I keep having this dream. The same dream for the past week. In it, my college roommate, the one who I thought would be my sister until we we were at least 93 and dyed our hair blue and drove under the speed limit the three blocks to church, and I are back in college. But time has passed and we are the grown women we are now, and in the dream I keep looking for her as she was then, a girl of 20, and realize that she is purposely avoiding me, and when I find her she is standing with some of her family around her, and she is whispering at me, and pointing at me and tells me emphatically that she cannot be my friend anymore, for I am not right with God.
This is the recurring dream. Although sometimes we're in our college dorm's lobby, and sometimes we're in Kohl's Department Store, and sometimes we're on a beach, and sometimes we're in an airport. The location changes but the dream stays the same. The recognition and then the shunning.
This roommate of the dream has, indeed, for all intents and purposes shunned me from her life. When I divorced my first husband she was angry, and she had a right to be angry on his behalf. However, her anger led her to abandonment and the nail in the coffin came with a letter several months after R. and I were married in response to a letter I wrote her asking her whether we could ever be friends again, and telling her how angry I was at her for not listening to me. Her response was this, "You eloquently express your anger and I guess I can't blame you. But the only thing for which I apologize is a lack of clarity in my witness." Her 'witness' meant that I was the woman who was to be abandoned, and that our relationship, the one which sustained me for lo those many years meant nothing and was a big misunderstanding on my part. Her witness meant that she could not continue to associate with a woman who sought a divorce, a woman who sought to find her own path, a woman who, she believed, had failed to fulfill her marriage vows.

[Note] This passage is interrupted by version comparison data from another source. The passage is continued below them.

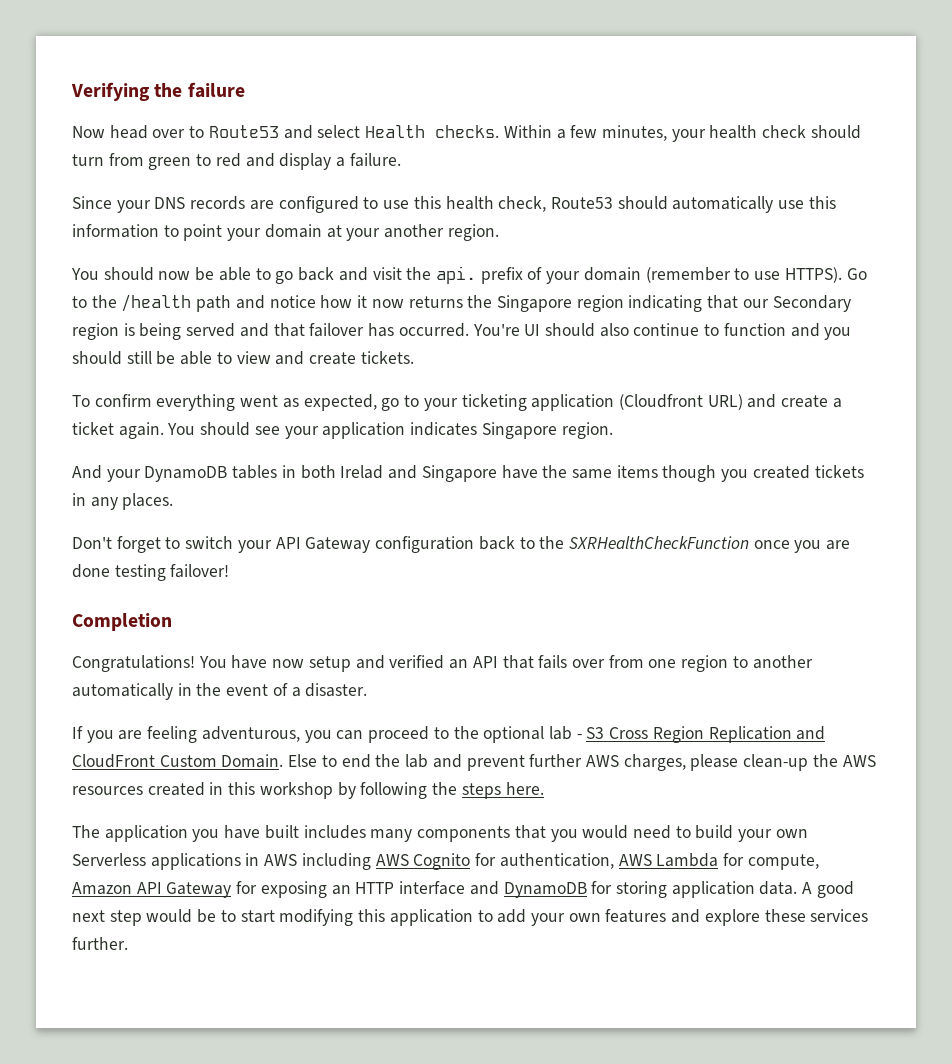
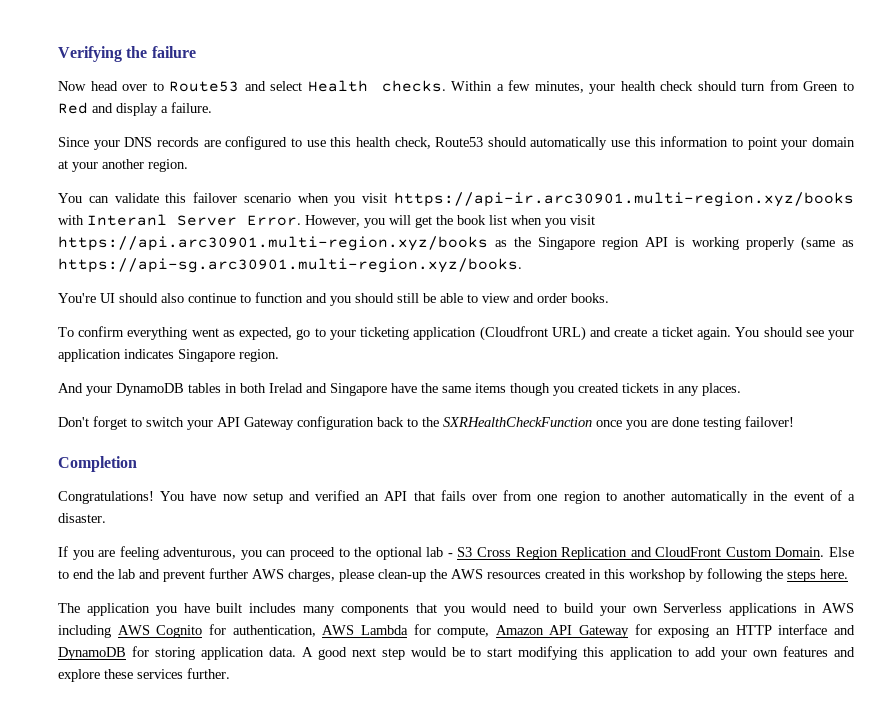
[148,153,241,170] green to red -> [803,81,854,91] [58,102,88,114] Green to Red
[103,266,867,284] [72,294,851,312] [72,323,469,340] should now be able to go back and visit the api. prefix of your domain (remember to use HTTPS). Go to the /health path and notice how it now returns the Singapore region indicating that our Secondary region is being served and that failover has occurred. -> [88,192,854,207] [58,214,595,228] [58,236,854,251] [58,258,522,273] can validate this failover scenario when you visit https://api-ir.arc30901.multi-region.xyz/books with Interanl Server Error. However, you will get the book list when you visit https://api.arc30901.multi-region.xyz/books as the Singapore region API is working properly (same as https://api-sg.arc30901.multi-region.xyz/books. //
[309,351,414,365] create tickets. -> [537,293,609,303] order books.

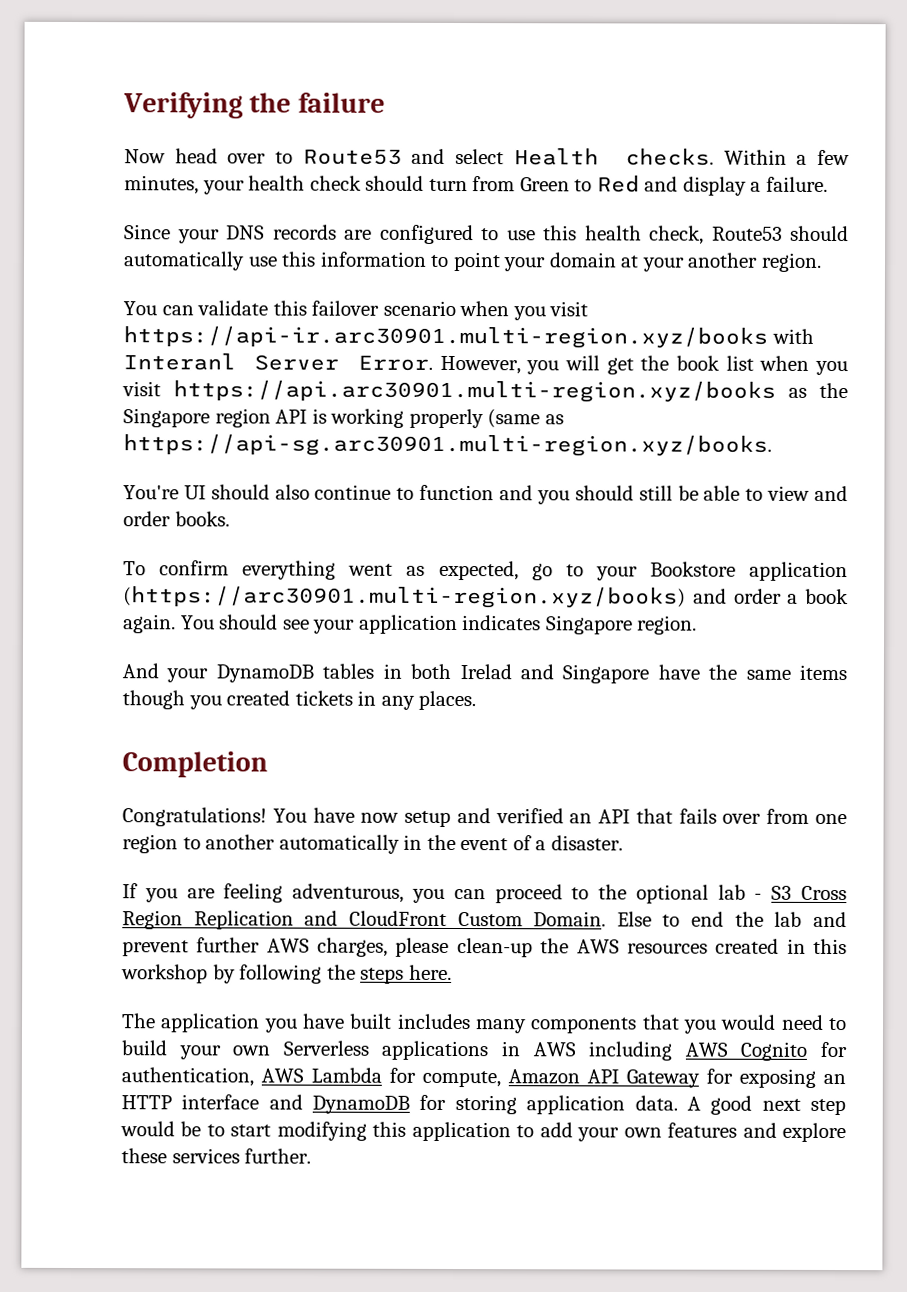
[360,326,693,341] ticketing application (Cloudfront URL) and create a ticket -> [649,561,849,582] [123,586,849,609] Bookstore application (https://arc30901.multi-region.xyz/books) and order a book
[58,416,794,430] // Don't forget to switch your API Gateway configuration back to the SXRHealthCheckFunction once you are done testing failover! -> (477, 700) none

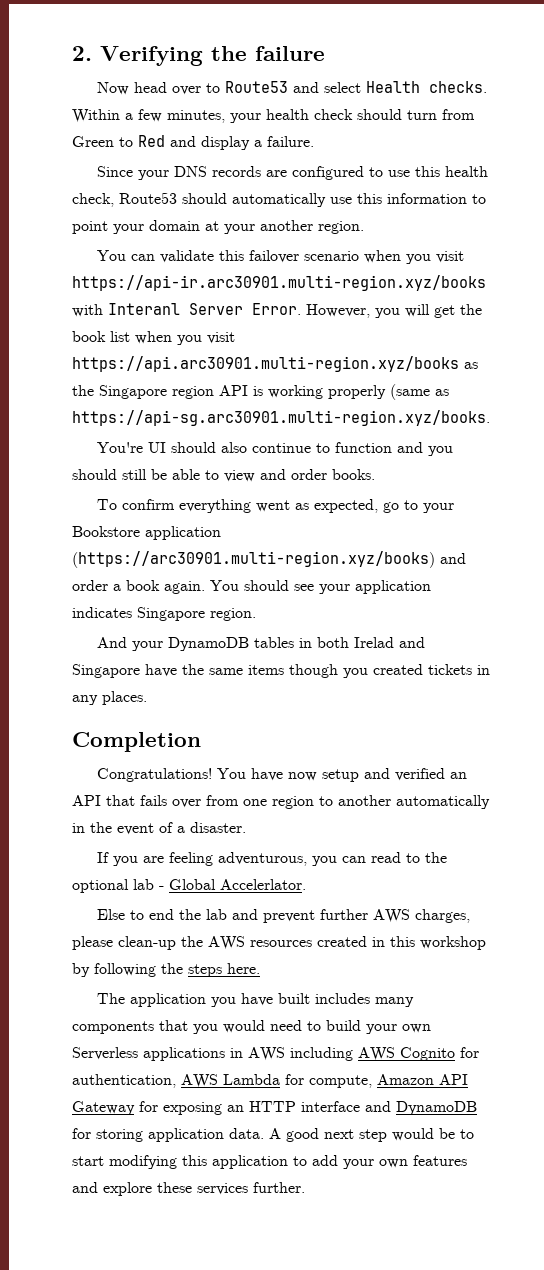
(123, 105) none -> [72,46,92,61] 2.
[494,884,563,904] proceed -> [371,852,402,863] read
[771,885,848,901] [122,910,607,930] S3 Cross Region Replication and CloudFront Custom Domain. -> [169,879,306,890] Global Accelerlator. //

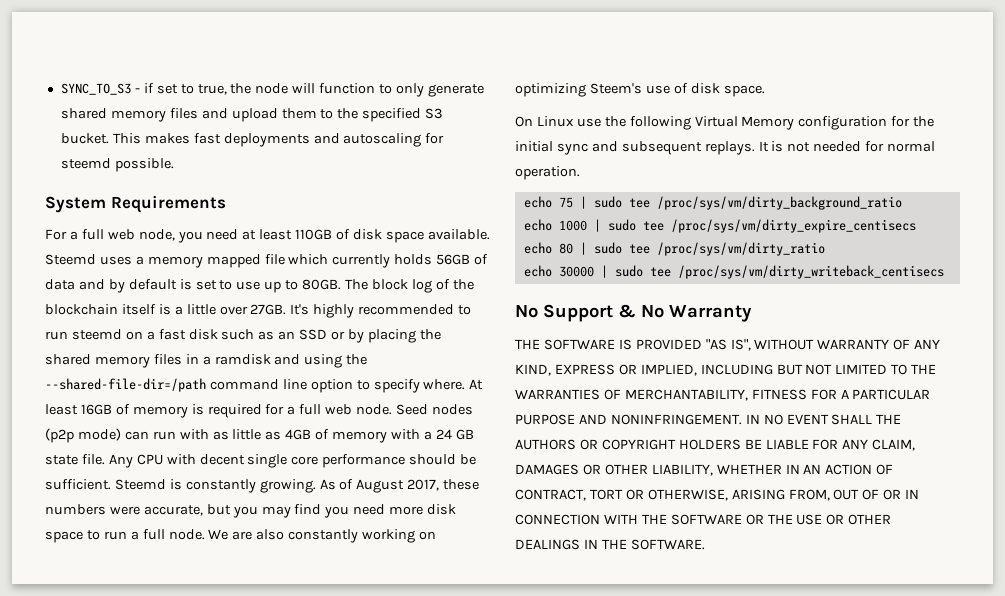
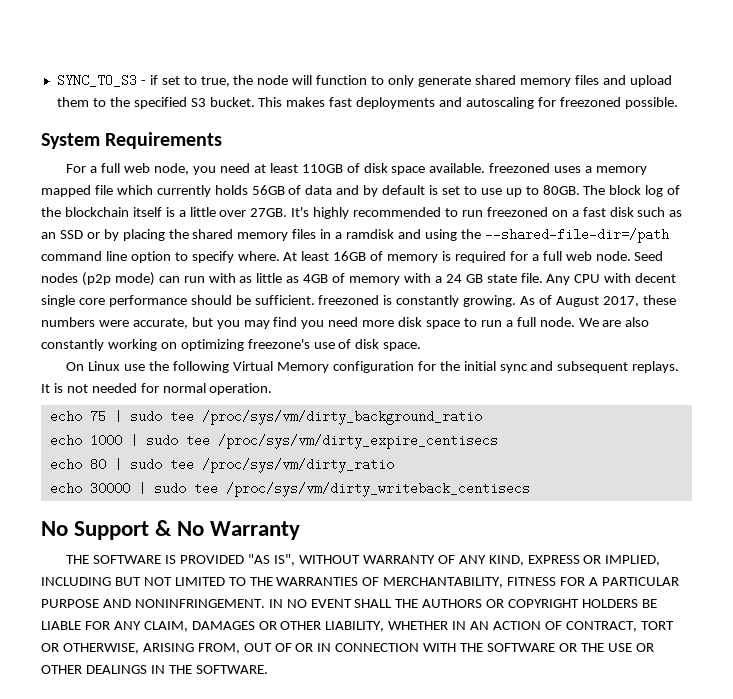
[60,158,111,169] steemd -> [559,97,621,107] freezoned
[45,254,96,265] Steemd -> [489,163,551,173] freezoned
[71,329,122,340] steemd -> [486,207,548,217] freezoned
[114,479,166,490] Steemd -> [318,295,380,305] freezoned
[589,83,642,94] Steem's -> [247,339,310,349] freezone's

I have come to understand as I have grown and changed and analyzed more of life that in my dreams she represents not just that woman who abandoned me, but the conservative church which she has come to represent (and I believe would claim), a church which has seemed unwilling to allow me to change and grow with it, a church that, it seems is afraid of the questioning and questing I have needed to do, and which I believe it might need to do too.
I pastored a church for six years. I gave my heart to them. I was married more to the church than I was to my husband at the time. When I divorced it was greeted with some reluctance, but ultimately accepted. When I remarried, I was suspect. My sins were too transparent, questions were too rampant, not enough time had passed. These were valid concerns, and perhaps I deserved the disapproval which I received. Perhaps I didn't deserve to pastor a church anymore. Perhaps I am paying my penance now by being an outsider, merely staring in as I wonder if I will ever have a home in my denomination again. Perhaps, like Eve, I have been cast out of the garden of Eden.
The dreams, they continue to plague me. The insommnia lately leads me down the hall away from my sleeping husband to read, to write, to fill the dark hours with my crossword puzzles. Perhaps I will always stare longingly through the gate's bars at those who are welcomed into the bosom of my denomination, or perhaps I am a better prophet outside its walls where I am allowed to speak freely, and ask questions honestly, and voice my anger appropriately without fear of what others will say, without fear of the promotion that may or may not come, the church that may or may not call me to pastor, the questions about my intergrity for what I write, or the irreverence with which I face life, or the intoxicating beverages I choose to drink.
I long to be a faithful servant. I struggle to be a disciple of the radical teacher who preached love at all costs. I am learning to internalize the grace that God so abundantly offers, even if it has been denied by those who I thought loved me without question.
I read somewhere that each voice in our dreams is part of our subconscious mind speaking its own truth, and so there may be buried within me a voice, critical of my path, condemning of the pain I've caused others, aware of my weaknesses and my sins and my inadequacies.
I still stand at the gate, and wonder what it would be like to feel like an insider, to have been born and bred Brethren, to have turned away from the fruit that was offered and to be content in the garden of Eden forever. But perhaps my truth is clearer on the outside, and perhaps there is the model of a prophet who could not be heard in his own town to whom I must attend. And perhaps I do more good outside the garden, with others like me who have survived the pains of exclusion and still found grace.
I still don't know. And the voices in my dreams at night still haunt me. And while I know God offers abundant grace, I know that in the fiber of my being, I obviously have not allowed myself to accept it just yet. Because the condemnation, it still echoes too loudly in my skull.
My college roommate ended our correspondence by telling me she would pray for me. I hope those weren't just empty words.